A friend recently sent me an e-mail looking for advice on becoming an independent consultant and specifically how to get contracts. I thought this advice might be interesting for others. The e-mail below is unmodified for the most part. He's an animator and does a lot of stuff in Flash, so this naturally has that twist to it. For Java Developers, just replace Macromedia/Flash stuff with Java stuff.
The best thing is to subcribe to the job mailing lists in Denver.
There's a Rocky Mountain Internet Users Group and Macromedia Users
group that would probably help you.
Then I would advise you to get involved in with a local user group, like the Macromedia one. Attend meetings, talk to people, see where they're getting their gigs. I go to the Denver Java Users Group on a monthly basis and now I have a lot of friends there. It was nerdy at first, but then I realized they all went out for beers afterwards and it's kinda cool now. If you volunteer to speak at one of the meetings, you'll probably get some leads from that. It's really all about networking.
The best thing you could possibly do for you career and new clients is to start a weblog. On it you can talk about what you do and how you solve problems. Tips and tricks kinda stuff. I put a lot of personal stuff on mine (www.raibledesigns.com) too. Ever since I started my weblog, I haven't had to do much looking. Often, I can just post I'm looking for a new gig and I'll get offers. I get 8000 visitors a day and around 2 million hits a month. It's the main reason I got my last couple of book deals.
Any other advice you might have for people looking to become independent consultants?
In general, I find independent consulting a lot more fun than full-time employment. The main benefits of full-time employment are Health Insurance and 401K Plans. Stock options are not a benefit in my eyes. I've yet to meet anyone who has made money off stock options as a full-time employee.
The main benefits of being an independent consultant are higher pay and freedom.
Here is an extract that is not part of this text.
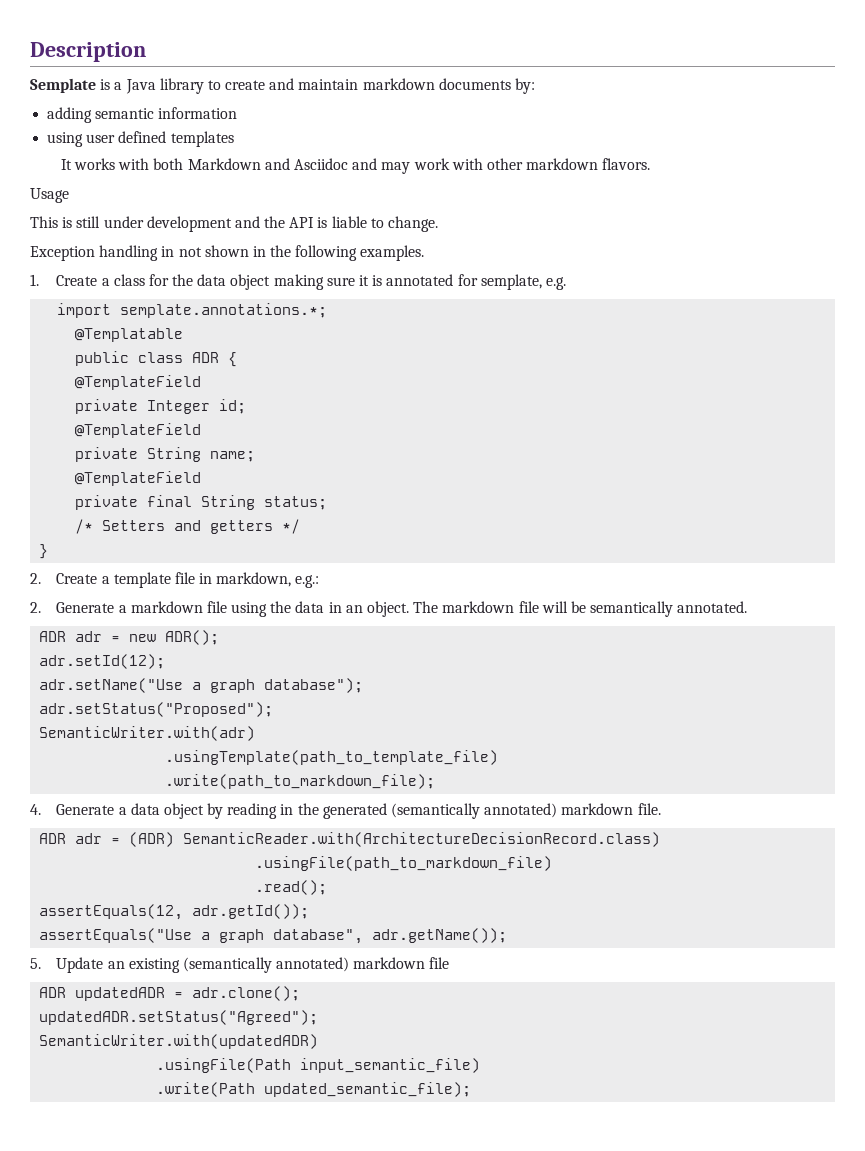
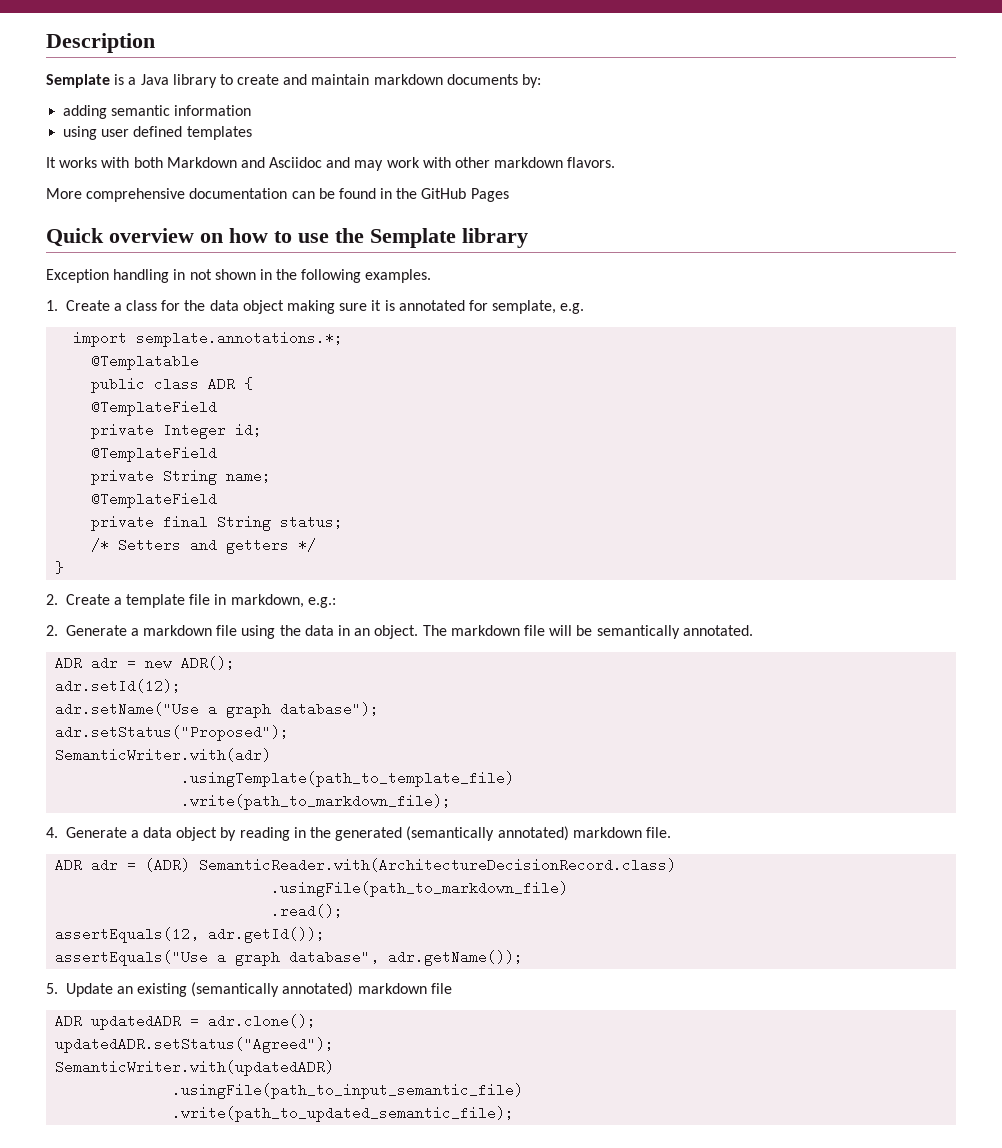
[30,188,69,203] [30,216,439,232] Usage // This is still under development and the API is liable to change. -> [46,188,509,202] [46,228,528,248] More comprehensive documentation can be found in the GitHub Pages // Quick overview on how to use the Semplate library
[156,1058,481,1073] [156,1082,472,1097] .usingFile(Path input_semantic_file) // .write(Path updated_semantic_file); -> [172,1083,524,1099] [172,1106,515,1122] .usingFile(path_to_input_semantic_file) // .write(path_to_updated_semantic_file);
An experience full-time Java Developer (in Denver) makes around $100K year. I've heard of companies hiring employees for $120K, but the most I've known anyone to make is $108K. On other hand, a contractor with only a year or two of experience can easily make $55/hour - or $110K year. Experienced developers get anywhere from $75/hour to $200/hour. That's right folks - $150K year to $400K year! For the higher dollars you often have to travel, which kinda sucks.
People that are full-time employees often like it for the benefits - health care and such. As a consultant, you get to see how screwed up our health care system is and pay for your health insurance out-of-pocket. I've seen folks pay anywhere from $250/month to $1000/month for health insurance. We've done both (the latter thanks to Corba) and I'm happy to say that we're paying $250/month now. United Healthcare, minimal plan - but we're still insured. What about 401K? As an independent, you often will establish your own company, and then you can contribute to an SEP plan. With a 401K, you're limited to contributing something like $15K/year. With an SEP, you can contribute up to $40K! Granted, you won't have any employer matching, but you can still plan for your retirement.
The one downside I've seen personally from being independent is I tend to find a lot of projects where I'm the development team. This is great at first since I can work remotely and don't have to attend any meetings, but I tend to miss the water-cooler talk and synergy that a team provides. With full-time positions, this can happen too, but it's rare. With full-time positions, you're likely part of a development team - and if you're lucky - one full of smart developers. One myth about contractors is that they often don't fit into a team full of full-time employees. Personally, I've found this to be a personality thing and have rarely had issues fitting in with full-time employees. The ideal situation is simply to work with smart people. In my career, working with people smarter than me has always been very lucrative to my knowledge base.
Working from home is not all it's cracked up to be. I've done it off and on for a few years now and I'd much rather go into an office at this point. When I work from home, dinner tends to be a just a "break" in my day and I go back to work after the kids go to bed. When I'm in an office, the work day ends when you leave. So how do you get the team-benefits as a independent consultant? The best way I've found is to work with a group of consultants on a project - where the whole team is contractors. You'll often share the same lifestyle and attitudes about your careers. Also, a lot of independent consultants tend to be smart - so you get that benefit.
The last thing I like about independent consulting is freedom. I had 4 months last year where I attended conferences, went on vacation or worked on Spring Live. Good luck finding that kind of freedom with a full-time gig. The higher rates allow you to take more time off to spend with your family - or just enjoy life in general.
If you're thinking about becoming an independent consultant, now is a better time than ever - especially if you live in Denver. The Denver JUG mailing list received more job postings last year than any previous year. From what I've seen, at least half of these are for contracting positions. Unfortunately, most of them are in the $40-60/hour range, but that's still good money.
Any feedback on why you think being a full-time employee is better is most welcome.